Here’s a basic example:

class SimpelTestCase(unittest.TestCase):
    def testSomething(self):
        """ Procedure:
            1. Print something
            2. Print something else
            ---------
            Verification:
            3. Verify no errors occurred
        """
        print "something"
        print "something else"

Having the procedure with the test makes it much easier to figure out what the test is doing. And if you include the docstring with the test output it makes figuring out what went wrong when going through the results later much easier. The previous place I worked at did something like this and it worked out very well when failures occurred. We ran the unit tests on every checkin automatically, using CruiseControl.

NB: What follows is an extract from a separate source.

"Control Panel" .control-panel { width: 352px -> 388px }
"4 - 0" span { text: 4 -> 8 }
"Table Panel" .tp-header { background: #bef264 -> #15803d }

Answered By: Chris Lacasse

Perhaps the issue isn’t in how best to write test docstrings, but how to write the tests themselves? Refactoring tests in such a way that they’re self documenting can go a long way, and your docstring won’t go stale when the code changes.

There’s a few things you can do to make the tests clearer:

  • clear & descriptive test method names (already mentioned)
  • test body should be clear and concise (self documenting)
  • abstract away complicated setup/teardown etc. in methods
  • more?

For example, if you have a test like this:

def test_widget_run_returns_0():
    widget = Widget(param1, param2, "another param")
    widget.set_option(true)
    widget.set_temp_dir("/tmp/widget_tmp")
    widget.destination_ip = "10.10.10.99"

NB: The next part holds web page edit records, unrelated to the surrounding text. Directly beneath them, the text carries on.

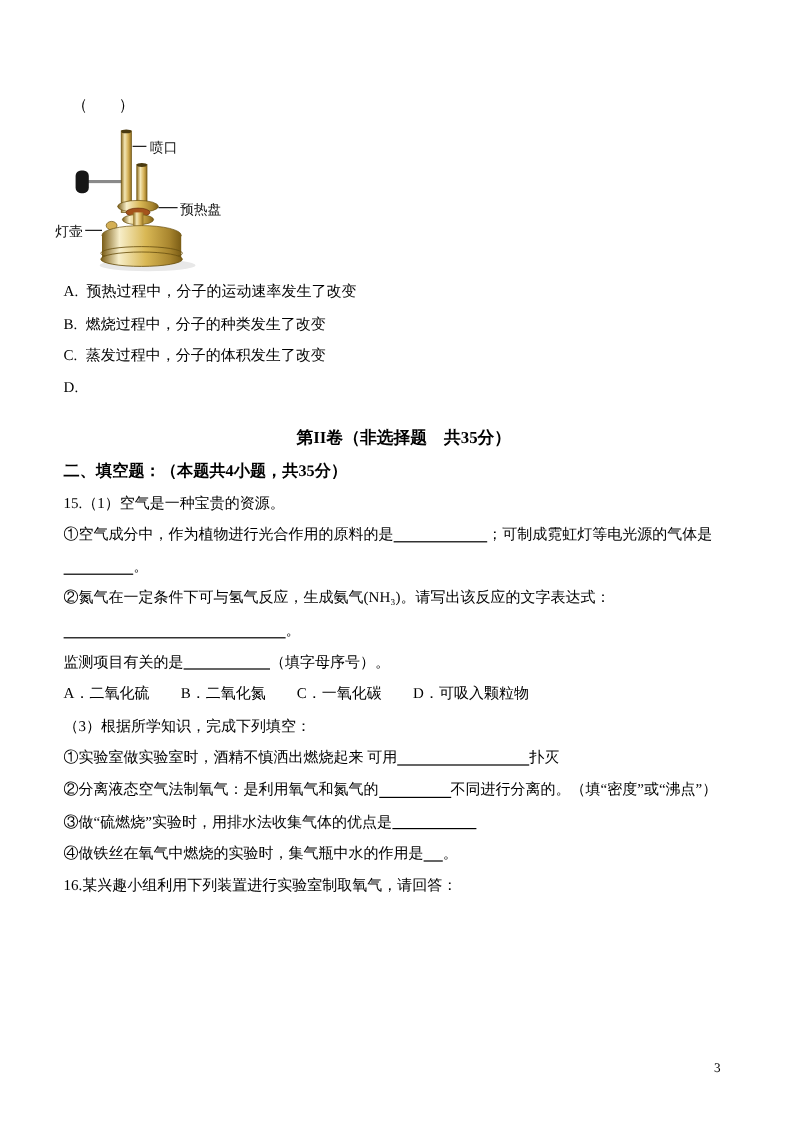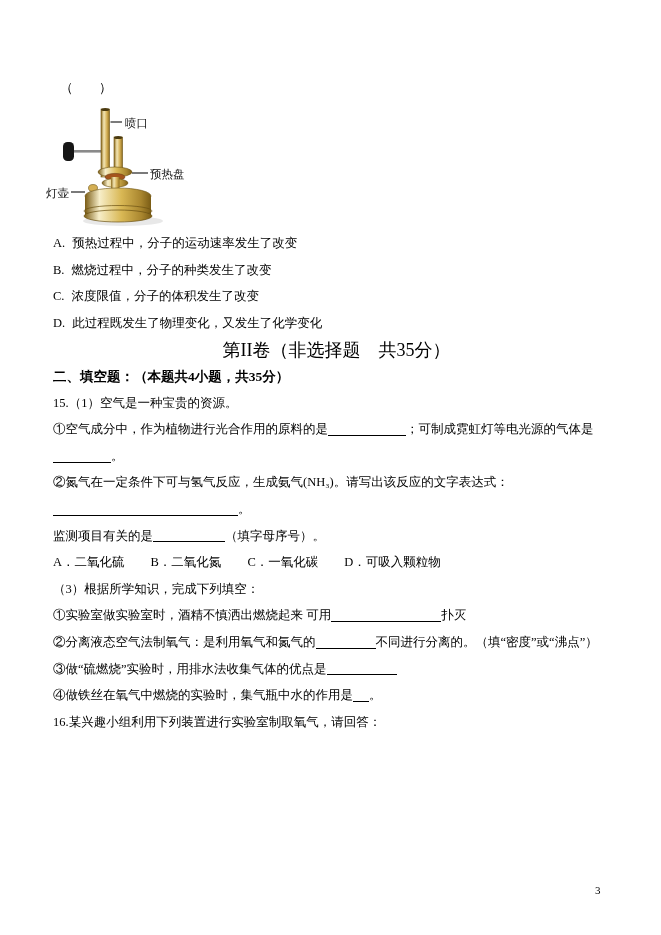"浓度限值，分子的体积发生了改变" span { text: 浓度限值 -> 蒸发过程中 }
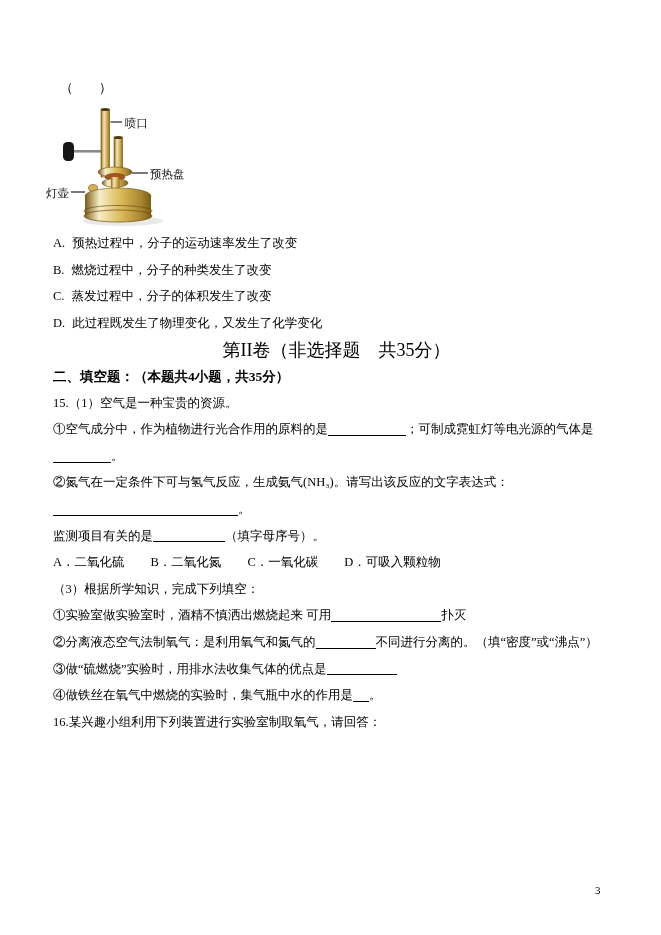"此过程既发生了物理变化，又发生了化学变化" span { html: <span>此过程既发生了物理变化，又发生了化学变化</span> -> none }
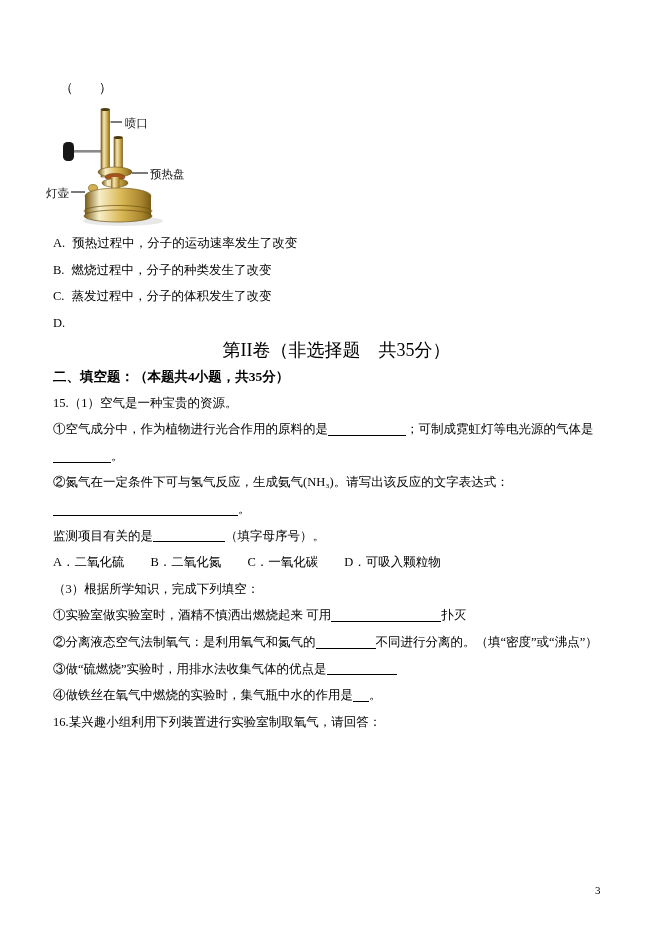"第II卷（非选择题 共35分）" .line.center { font-size: 18px -> 14px; font-weight: normal -> bold; margin-top: none -> 16px }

    return_value = widget.run()

    assert return_value == 0
    assert widget.response == "My expected response"
    assert widget.errors == None

You might replace the setup statements with a method call:

def test_widget_run_returns_0():
    widget = create_basic_widget()
    return_value = widget.run()
    assert return_value == 0
    assert_basic_widget(widget)

def create_basic_widget():
    widget = Widget(param1, param2, "another param")
    widget.set_option(true)
    widget.set_temp_dir("/tmp/widget_tmp")
    widget.destination_ip = "10.10.10.99"
    return widget

def assert_basic_widget():
    assert widget.response == "My expected response"
    assert widget.errors == None

Note that your test method is now composed of a series of method calls with intent-revealing names, a sort of DSL specific to your tests. Does a test like that still need documentation?

Another thing to note is that your test method is mainly at one level of abstraction. Someone reading the test method will see the algorithm is:

  • creating a widget
  • calling run on the widget
  • asserting the code did what we expect

Their understanding of the test method is not muddied by the details of setting up the widget, which is one level of abstraction lower than the test method.

The first version of the test method follows the Inline Setup pattern. The second version follows Creation Method and Delegated Setup patterns.

Generally I’m against comments, except where they explain the “why” of the code. Reading Uncle Bob Martin’s Clean Code convinced me of this. There is a chapter on comments, and there is a chapter on testing. I recommend it.

For more on automated testing best practices, do check out xUnit Patterns.

Answered By: Mike Mazur

When the test fails (which should be before it ever passes) you should see the error message and be able to tell what’s up. That only happens if you plan it that way.

It’s entirely a matter of the naming of the test class, the test method, and the assert message. When a test fails, and you can’t tell what is up from these three clues, then rename some things or break up some tests classes.

It doesn’t happen if the name of the fixture is ClassXTests and the name of the test is TestMethodX and the error message is “expected true, returned false”. That’s a sign of sloppy test writing.

Most of the time you shouldn’t have to read the test or any comments to know what has happened.

Answered By: Tim Ottinger